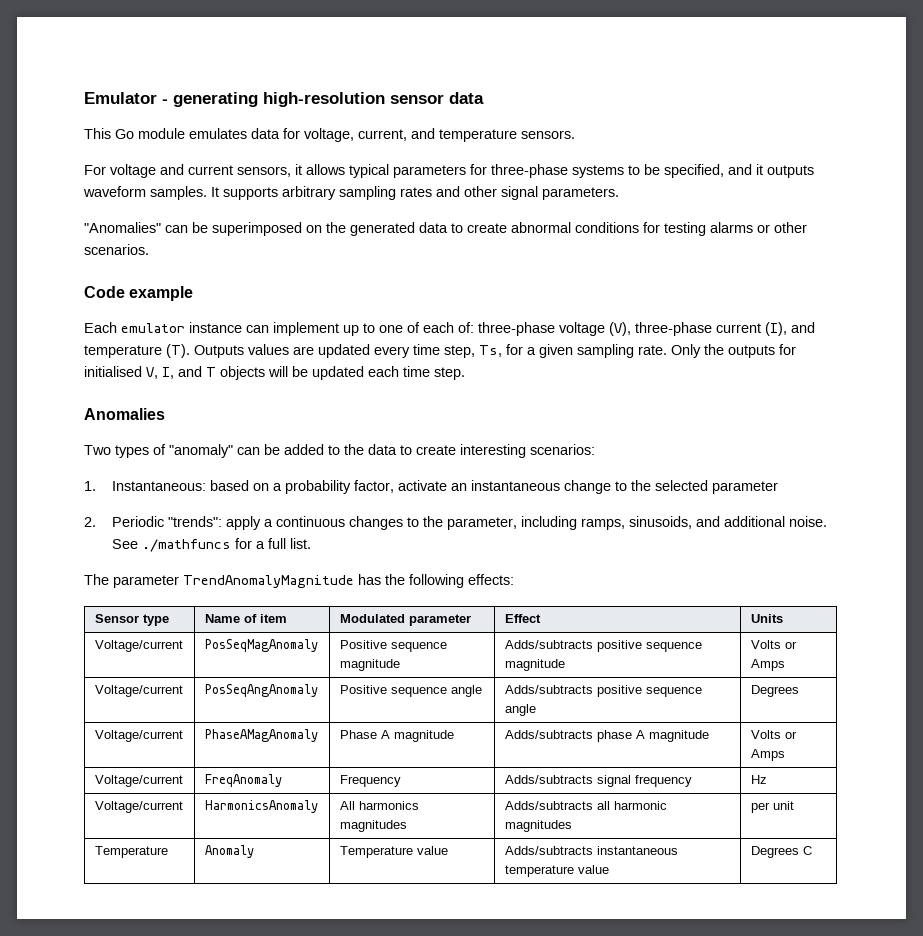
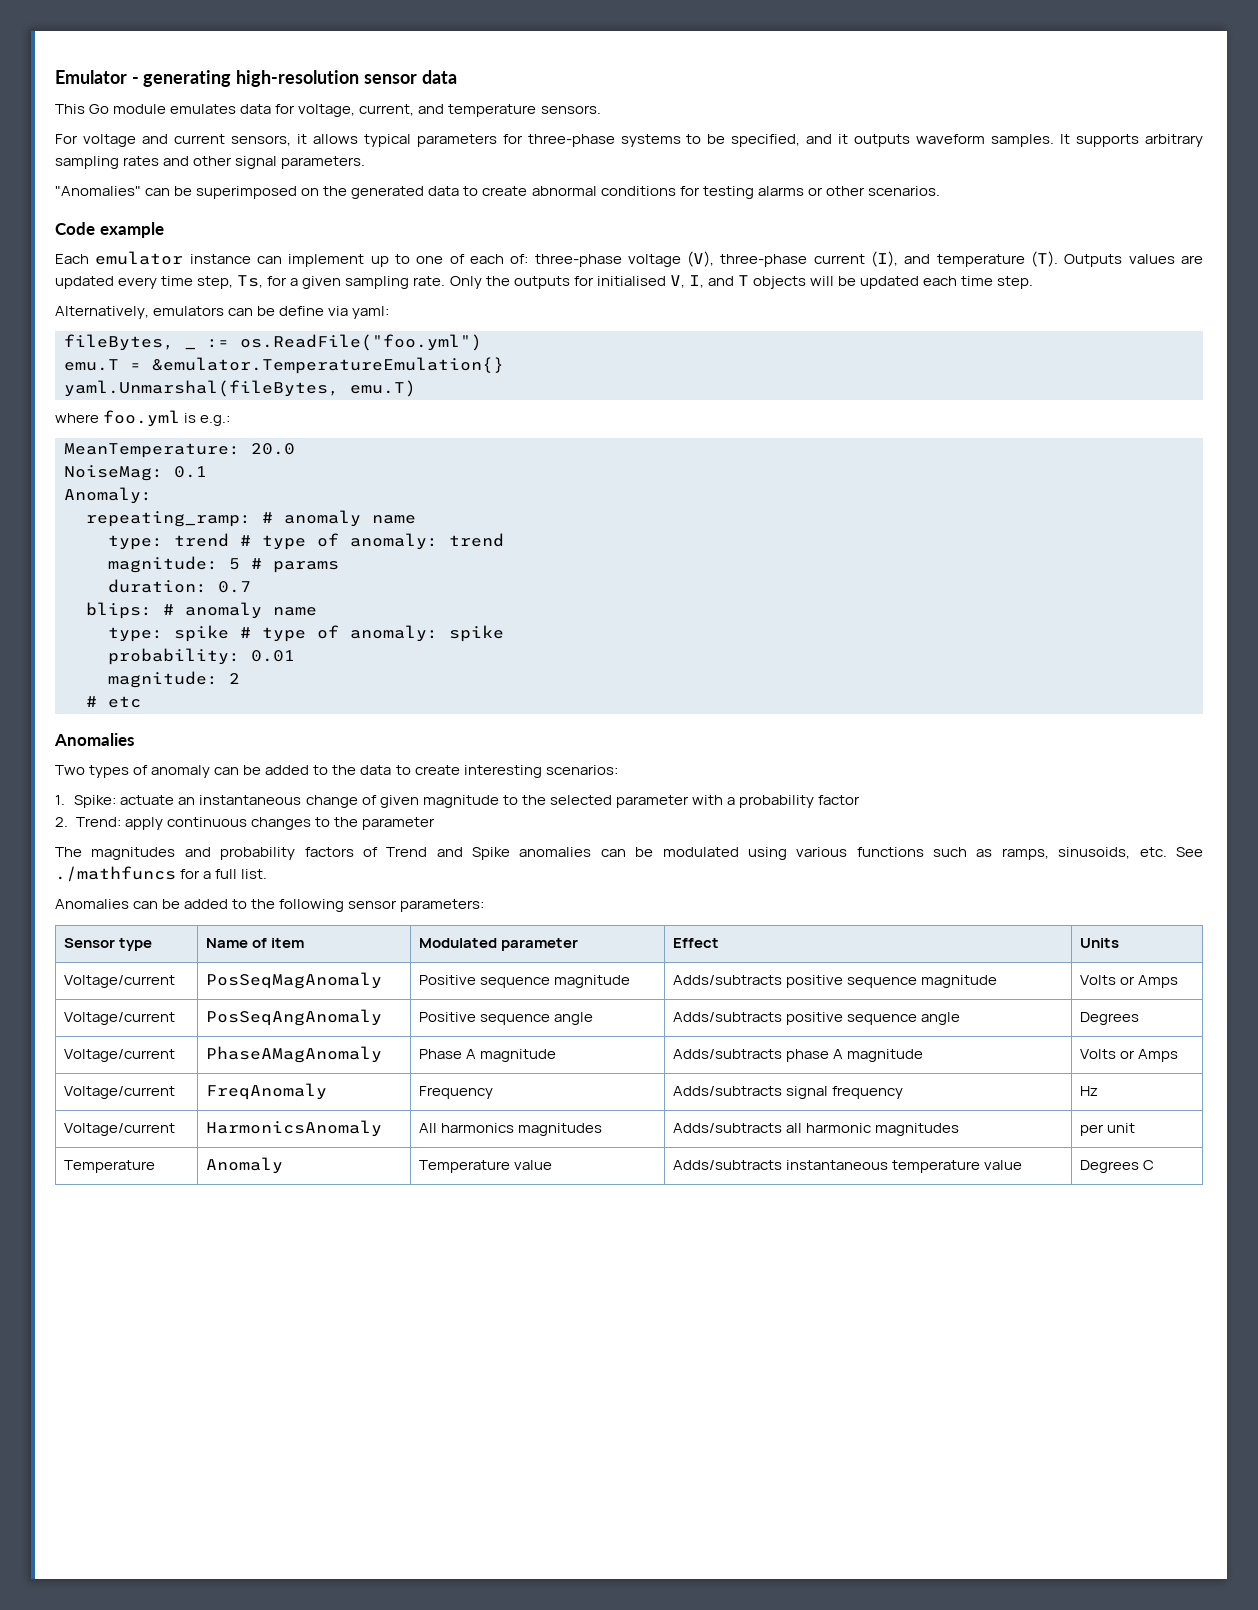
+ Alternatively, emulators can be define via yaml:
+ fileBytes, _ := os.ReadFile("foo.yml")
+ emu.T = &emulator.TemperatureEmulation{}
+ yaml.Unmarshal(fileBytes, emu.T)
+ where foo.yml is e.g.:
+ MeanTemperature: 20.0
+ NoiseMag: 0.1
+ Anomaly:
+ repeating_ramp: # anomaly name
+ type: trend # type of anomaly: trend
+ magnitude: 5 # params
+ duration: 0.7
+ blips: # anomaly name
+ type: spike # type of anomaly: spike
+ probability: 0.01
+ magnitude: 2
+ # etc
- Two types of "anomaly" can be added to the data to create interesting scenarios:
+ Two types of anomaly can be added to the data to create interesting scenarios:
- 1. Instantaneous: based on a probability factor, activate an instantaneous change to the selected parameter
- 2. Periodic "trends": apply a continuous changes to the parameter, including ramps, sinusoids, and additional noise. See ./mathfuncs for a full list.
+ 1. Spike: actuate an instantaneous change of given magnitude to the selected parameter with a probability factor
+ 2. Trend: apply continuous changes to the parameter
+ The magnitudes and probability factors of Trend and Spike anomalies can be modulated using various functions such as ramps, sinusoids, etc. See ./mathfuncs for a full list.
- The parameter TrendAnomalyMagnitude has the following effects:
+ Anomalies can be added to the following sensor parameters:

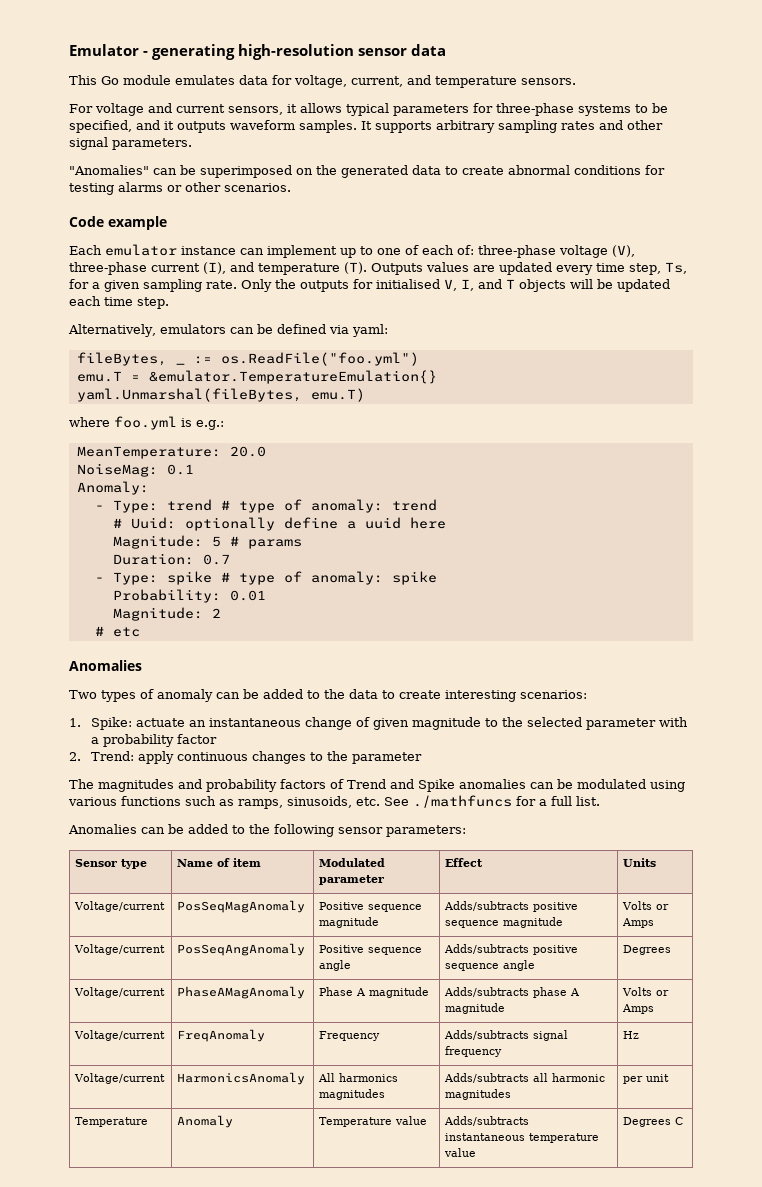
- Alternatively, emulators can be define via yaml:
+ Alternatively, emulators can be defined via yaml:
- repeating_ramp: # anomaly name
- type: trend # type of anomaly: trend
+ - Type: trend # type of anomaly: trend
- magnitude: 5 # params
+ # Uuid: optionally define a uuid here
+ Magnitude: 5 # params
- duration: 0.7
+ Duration: 0.7
- blips: # anomaly name
- type: spike # type of anomaly: spike
+ - Type: spike # type of anomaly: spike
- probability: 0.01
+ Probability: 0.01
- magnitude: 2
+ Magnitude: 2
══════════════════════════════
What this task involves
Within the material, how many lines hold "full"? Say only the number.

Expected answer
2